Review: Star Trek: The Next Generation/Doctor Who: Assimilation 2 – Issue Four / Author: Scott Tipton, David Tipton, Tony Lee / Art: Gordon Purcell, JK Woodward / Publisher: IDW / Release Date: Out Now
The main plotline of the Star Trek: Next Generation/Doctor Who crossover comic series inches forward a little in this fourth instalment – but it’s been a long time coming and the story only starts to move after pages and pages of going-nowhere dialogue scenes – pages fly by with static images of the Doctor and co and the Star Trek crowd – now featuring Whoopee Goldberg’s Guinan just for completion’s sake – just yakking at each other. Fun, no doubt, for the writers, as they pat themselves on the back for catching the characters of the Doctor, Amy, Rory, Jean-Luc, Riker and co – but not so much fun for the reader who really wants this thing to get a bit of a shift on now. Bar one quick scene where the Doctor and co beam down to the war torn planet Cogen V this is very much all-talk/no action and it just seems not only like a frustrating misuse of the comics medium but also a serious compromise of the more action-orientated nature of modern Doctor Who with the more pedestrian tone of the Star Trek series.
Pretty much all that really happens in part 4 of Assimilation is that it’s eventually established that the Borg/Cybermen alliance – a tantalising combination of two very similar concepts which could surely have generated some genuine dramatic spark and some great visuals – has broken down. Superior Cyber technology has been turned on the Borg who have been routed and the triumphant Cybermen are en route to the Borg Homeworld presumably to carry out their own very particular form of ‘assimilation’. Trek fans will no doubt thrill to see the Borg seeking assistance from the Enterprise – and referring to Picard by his ‘Locutus of Borg’ alias – and there may well be an interesting moral debate to come about the rights and wrongs of siding with one race of cybernetic alien killing machines against another. But it’s undoubtedly a shame that, having forged together a (meandering) storyline in which these two great enemies meet and fight alongside one another, it’s been abandoned before the readers ever got much of a chance to see it in action and, indeed, its potentially-devastating consequences. Still, as a Doctor Who fan, it’s hard not to feel pleased that the Cybermen have kicked the Borg’s ass so quickly and so completely. The Cybermen did the augmented-humanoid thing first, of course, so fair’s fair…
Despite the story’s sluggish pace and reluctance to become a proper action-packed comic strip, Assimilation’s script remains snappy and its characterisations uncanny. The artwork is less accomplished this time around though; the Doctor and Picard are generally still pretty-photorealistic but there are places where Karen Gillan (Amy) fans will only recognise their idol by her ginger hair and Guinan’s resemblance to Whoopi Goldberg becomes less impressive with every panel she appears in.

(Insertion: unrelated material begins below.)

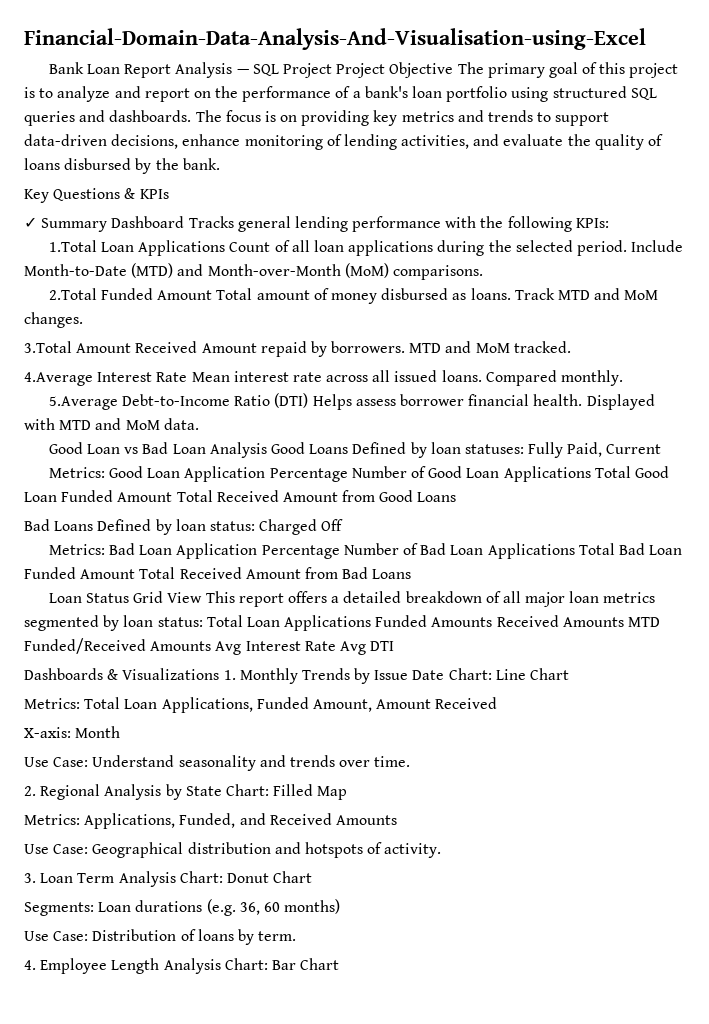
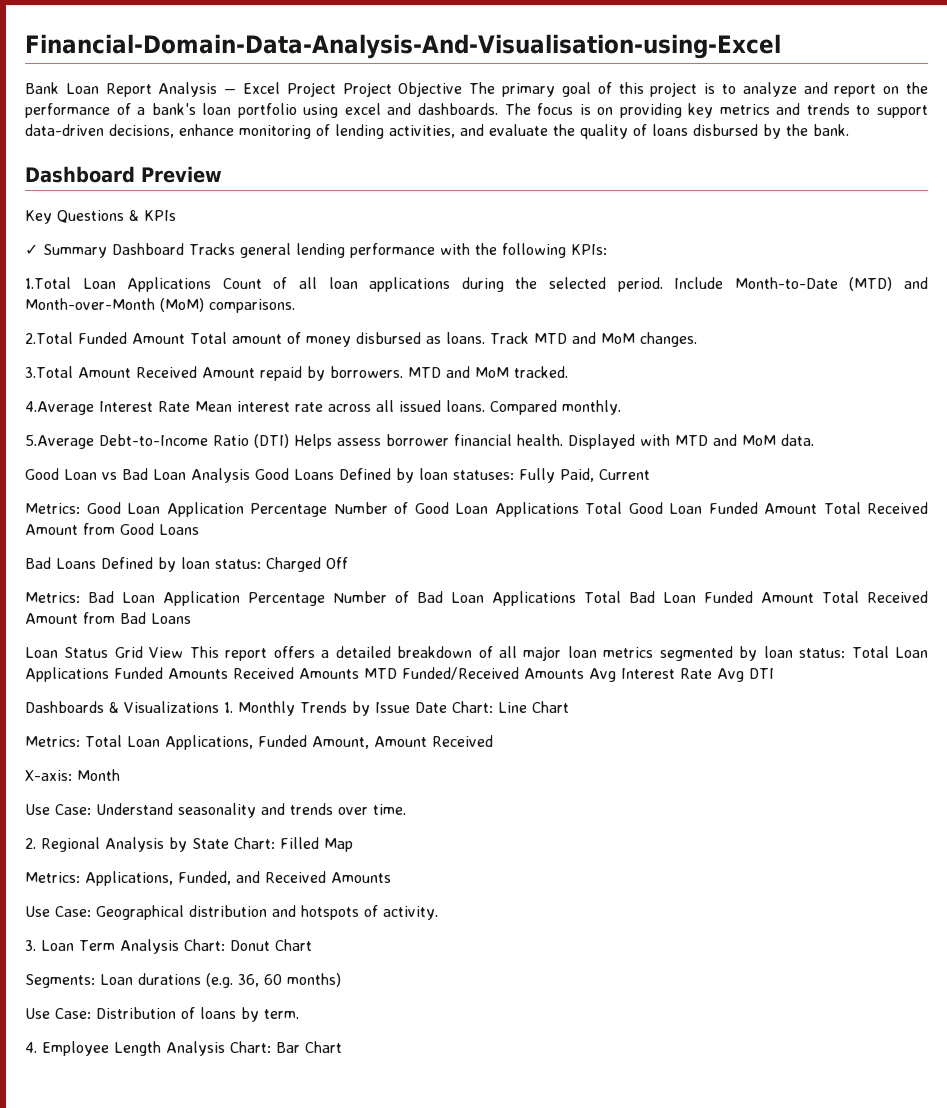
- Bank Loan Report Analysis — SQL Project Project Objective The primary goal of this project is to analyze and report on the performance of a bank's loan portfolio using structured SQL queries and dashboards.
+ Bank Loan Report Analysis — Excel Project Project Objective The primary goal of this project is to analyze and report on the performance of a bank's loan portfolio using excel and dashboards.
+ Dashboard Preview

It’s taken a while but the pieces seem to be in place, the battle lines are set. Time to get the Doctor and co off the Enterprise now and for the proper conflict to begin. Time, also, for Assimilation to shift into a higher gear and, instead of impressing us with its spot-on characterisations and familiar surroundings, set our pulses racing with some decent action and a bit of genuine jeopardy for our so far comfortably safe-as-houses cast. Next month, maybe?